Le Costa Rica est un autre exemple. Comptant parmi les 20 plus grands producteurs de café dans le monde, le Costa Rica génère une quantité importante de déchets agricoles issus de cette production, et leur élimination cause de graves problèmes environnementaux. Actuellement, la solution passe par les technologies de gazéification de la biomasse, qui permettent de transformer la pulpe de café en chaleur et en électricité.
Les communautés de petite taille et isolées pourraient aussi tirer pleinement profit des technologies de gazéification de la biomasse pour réduire la quantité de déchets alimentaires qui s’accumulent dans leurs sites d’enfouissement, en produisant leur propre énergie et électricité et en réduisant considérablement leurs dépenses de services publics.
Une économie durable et circulaire
La gazéification de la biomasse est une stratégie durable et technologique qui transforme les résidus alimentaires en un produit à valeur ajoutée.
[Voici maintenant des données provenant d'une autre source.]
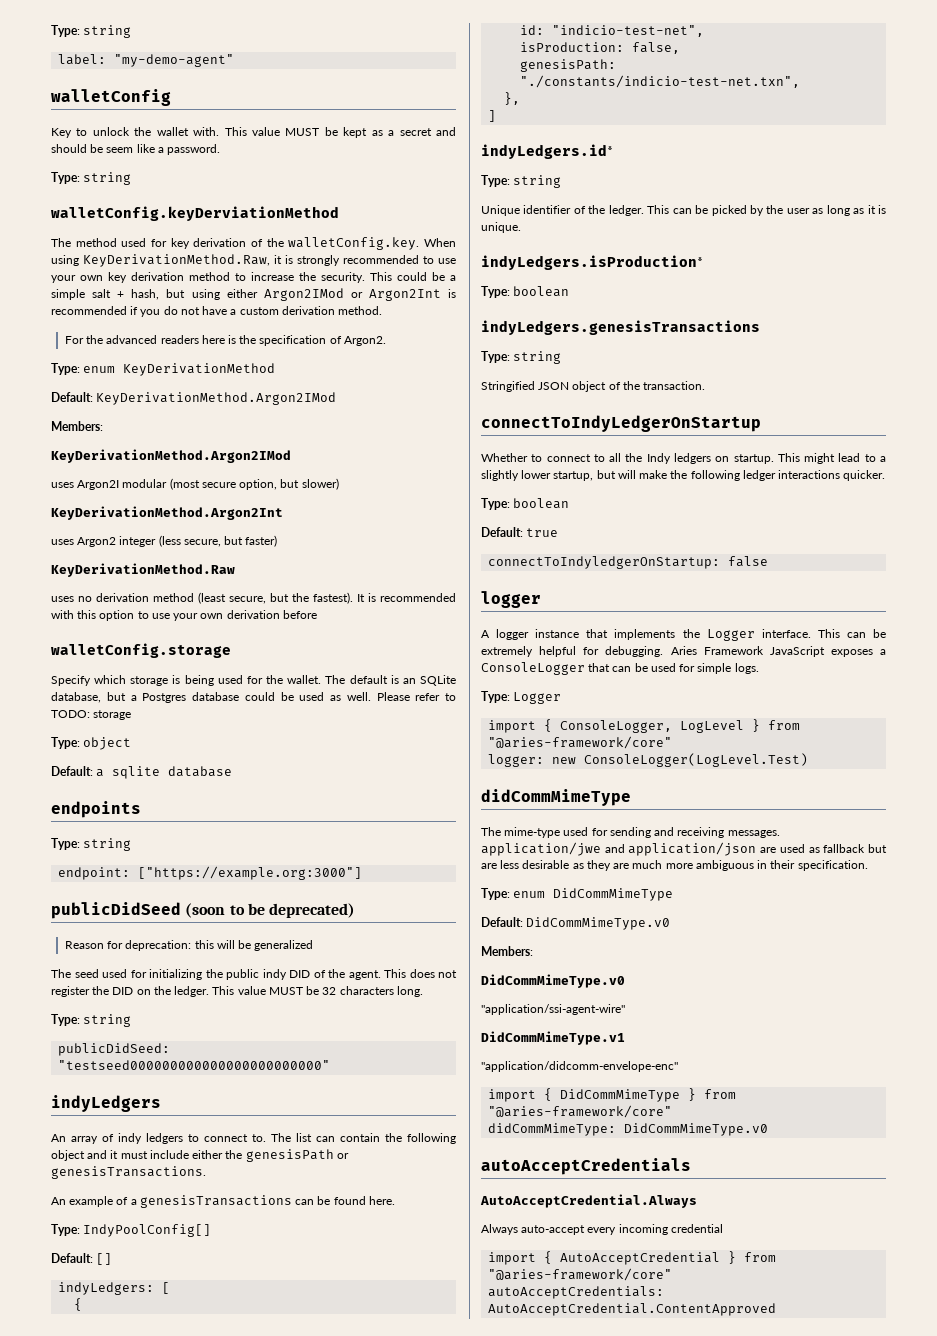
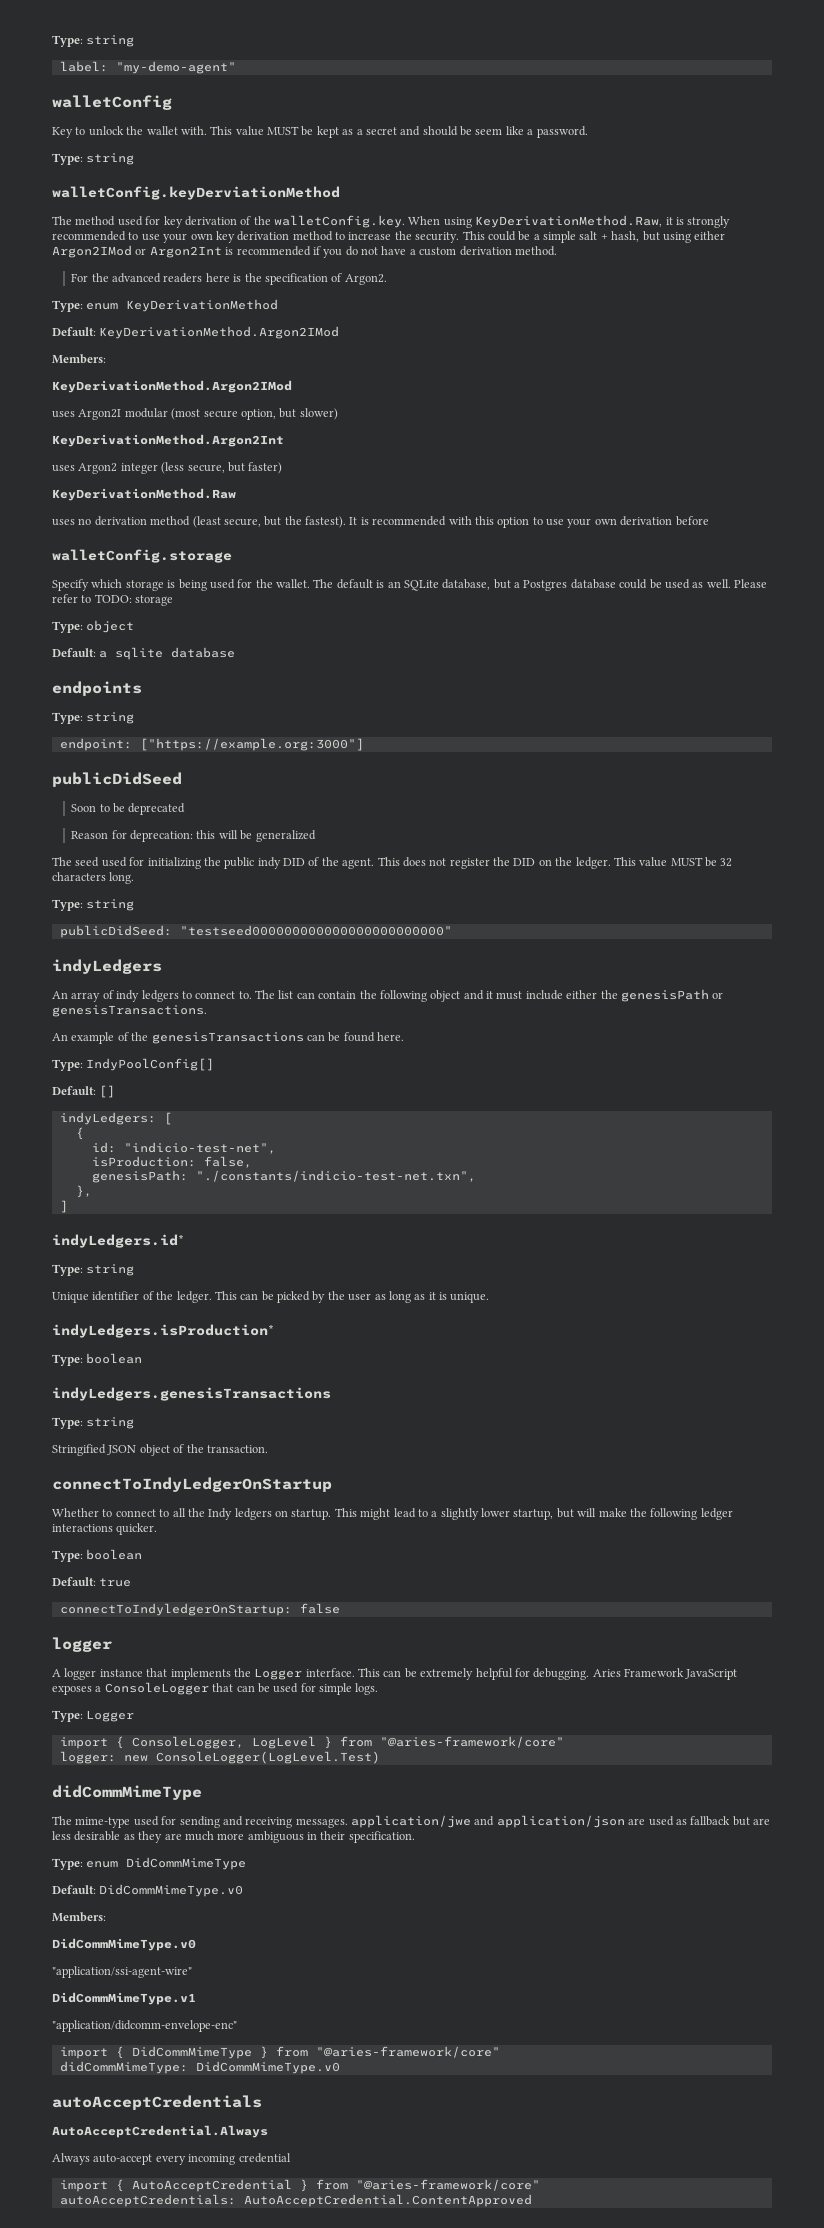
[185,903,226,918] (soon -> [71,804,97,812] // Soon
[269,903,356,918] deprecated) -> [128,803,186,815] deprecated
[130,1199,137,1205] a -> [131,1032,149,1041] the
C’est une étape vers une économie circulaire et la culture du zéro déchet.
Les politiciens et les gouvernements doivent appuyer les programmes de développement durable par de l’aide financière, des subventions et des incitatifs fiscaux. Ces programmes peuvent aussi encourager les particuliers et les entreprises à investir dans les technologies de gazéification de la biomasse afin de les développer à une échelle commerciale.
La gazéification de la biomasse rapproche les villes et les municipalités d’une solution définitive à leurs problèmes de gestion des déchets alimentaires. Elle permet aussi de répondre à la demande d’énergie et de remplacer les combustibles fossiles, et elle nous aidera à faire la transition vers une économie durable et circulaire.